I have now done a bulk change and set the collections metafield as empty across all thesis item types.

However to help with debugging the script, I ran it with the args:  FIELDNAME = collections and SUBJECTID = theses .  If either of these were incorrect the script would have returned an error.
I only did the dry-run to see what it would output, but it never got to the bit of the script where it printed anything out, which is why I’m assuming the search returned no results, therefore $list is empty.

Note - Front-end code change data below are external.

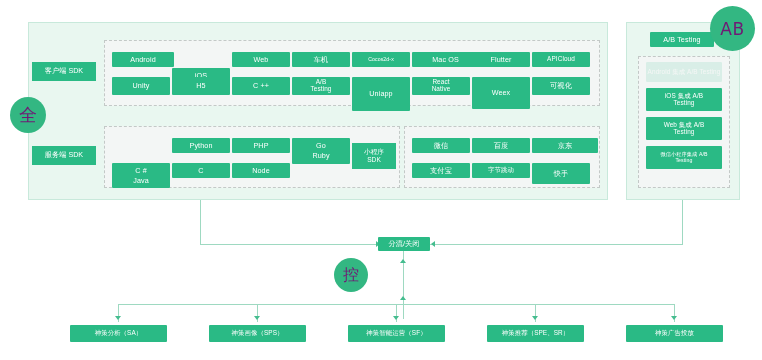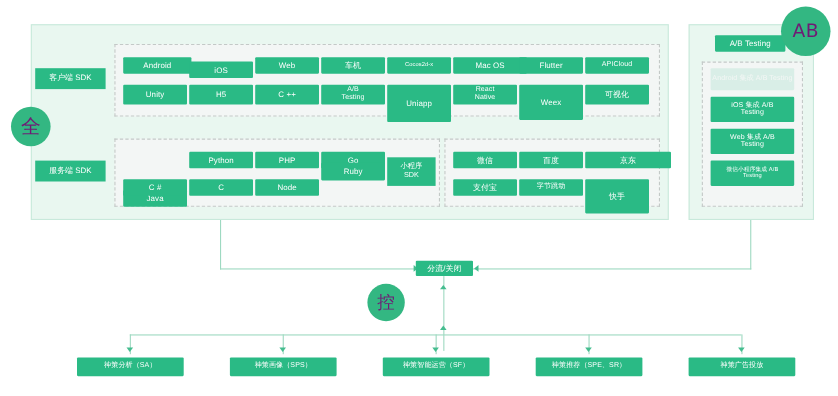--- a/index.html
+++ b/index.html
@@ -73,21 +73,21 @@
   <div class="dashgroup" style="left:104px;top:126px;width:296px;height:62px;"></div>
 
   <div class="dashgroup" style="left:404px;top:126px;width:196px;height:62px;"></div>
 
   <div class="sidelabel" id="lbl-client" style="left:32px;top:62px;width:64px;height:19px;">客户端 SDK</div>
   <div class="sidelabel" id="lbl-server" style="left:32px;top:146px;width:64px;height:19px;">服务端 SDK</div>
   <div class="sidelabel" id="lbl-mini" style="left:352px;top:143px;width:44px;height:26px;white-space:pre-line;font-size:6.6px;">小程序
 SDK</div>
 
   <div class="chip" style="position:absolute;left:112px;top:52px;width:62px;height:15px;">Android</div>
-  <div class="chip" style="position:absolute;left:172px;top:56px;width:58px;height:15px;">iOS</div>
+  <div class="chip" style="position:absolute;left:172px;top:68px;width:58px;height:15px;">iOS</div>
   <div class="chip" style="position:absolute;left:232px;top:52px;width:58px;height:15px;">Web</div>
   <div class="chip" style="position:absolute;left:292px;top:52px;width:58px;height:15px;">车机</div>
   <div class="chip xs" style="position:absolute;left:352px;top:52px;width:58px;height:15px;">Cocos2d-x</div>
   <div class="chip" style="position:absolute;left:412px;top:52px;width:67px;height:15px;">Mac OS</div>
   <div class="chip" style="position:absolute;left:472px;top:52px;width:58px;height:15px;">Flutter</div>
   <div class="chip sm" style="position:absolute;left:532px;top:52px;width:58px;height:15px;">APICloud</div>
 
   <div class="chip" style="position:absolute;left:112px;top:77px;width:58px;height:18px;">Unity</div>
   <div class="chip" style="position:absolute;left:172px;top:77px;width:58px;height:18px;">H5</div>
   <div class="chip" style="position:absolute;left:232px;top:77px;width:58px;height:18px;">C ++</div>
@@ -104,24 +104,24 @@
   <div class="chip" style="position:absolute;left:232px;top:138px;width:58px;height:15px;">PHP</div>
   <div class="chip" style="position:absolute;left:292px;top:138px;width:58px;height:15px;">Go</div>
 
   <div class="chip" style="position:absolute;left:112px;top:163px;width:58px;height:15px;">C #</div>
   <div class="chip" style="position:absolute;left:172px;top:163px;width:58px;height:15px;">C</div>
   <div class="chip" style="position:absolute;left:232px;top:163px;width:58px;height:15px;">Node</div>
   <div class="chip" style="position:absolute;left:292px;top:148px;width:58px;height:16px;">Ruby</div>
 
   <div class="chip" style="position:absolute;left:412px;top:138px;width:58px;height:15px;">微信</div>
   <div class="chip" style="position:absolute;left:472px;top:138px;width:58px;height:15px;">百度</div>
-  <div class="chip" style="position:absolute;left:532px;top:138px;width:78px;height:15px;">京东</div>
+  <div class="chip" style="position:absolute;left:532px;top:138px;width:66px;height:15px;">京东</div>
   <div class="chip" style="position:absolute;left:412px;top:163px;width:58px;height:15px;">支付宝</div>
   <div class="chip sm" style="position:absolute;left:472px;top:163px;width:58px;height:15px;">字节跳动</div>
-  <div class="chip" style="position:absolute;left:532px;top:163px;width:58px;height:31px;">快手</div>
+  <div class="chip" style="position:absolute;left:532px;top:163px;width:58px;height:21px;">快手</div>
 
   <div class="panel" id="right-panel" style="left:626px;top:22px;width:114px;height:178px;"></div>
   <div class="chip" style="position:absolute;left:650px;top:32px;width:64px;height:15px;">A/B Testing</div>
   <div class="dashgroup" style="left:638px;top:56px;width:92px;height:132px;"></div>
 
   <div class="chip sm faded" style="position:absolute;left:646px;top:62px;width:76px;height:20px;">Android 集成 A/B Testing</div>
   <div class="chip sm" style="position:absolute;left:646px;top:88px;width:76px;height:23px;white-space:pre-line;">iOS 集成 A/B
 Testing</div>
   <div class="chip sm" style="position:absolute;left:646px;top:117px;width:76px;height:23px;white-space:pre-line;">Web 集成 A/B
 Testing</div>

As in my previous email, I stated I put the noise level up to 3 so I could find out exactly what was happening and this was the Output:

Starting EPrints Repository.
Connecting to DB ... Database execute debug: SET NAMES 'utf8'
done.
Database execute debug: 
SELECT `eprint`.`eprintid` 
FROM `eprint`, `eprint_collections` AS `eprint_collections`, `subject_ancestors` AS `127395456subject_ancestors` 
WHERE `eprint`.`eprintid`=`eprint_collections`.`eprintid` 
AND `eprint_collections`.`collections`=`127395456subject_ancestors`.`subjectid` 
AND `127395456subject_ancestors`.`ancestors` = 'theses' 
GROUP BY `eprint`.`eprintid`

Ending EPrints Repository.


As you can see, it’s only returning those that match the eprint_collections.collections and the subject_ancestors.subjectid.  As I had removed the node ‘theses’ from the subject tree, it’s giving back no results from this query.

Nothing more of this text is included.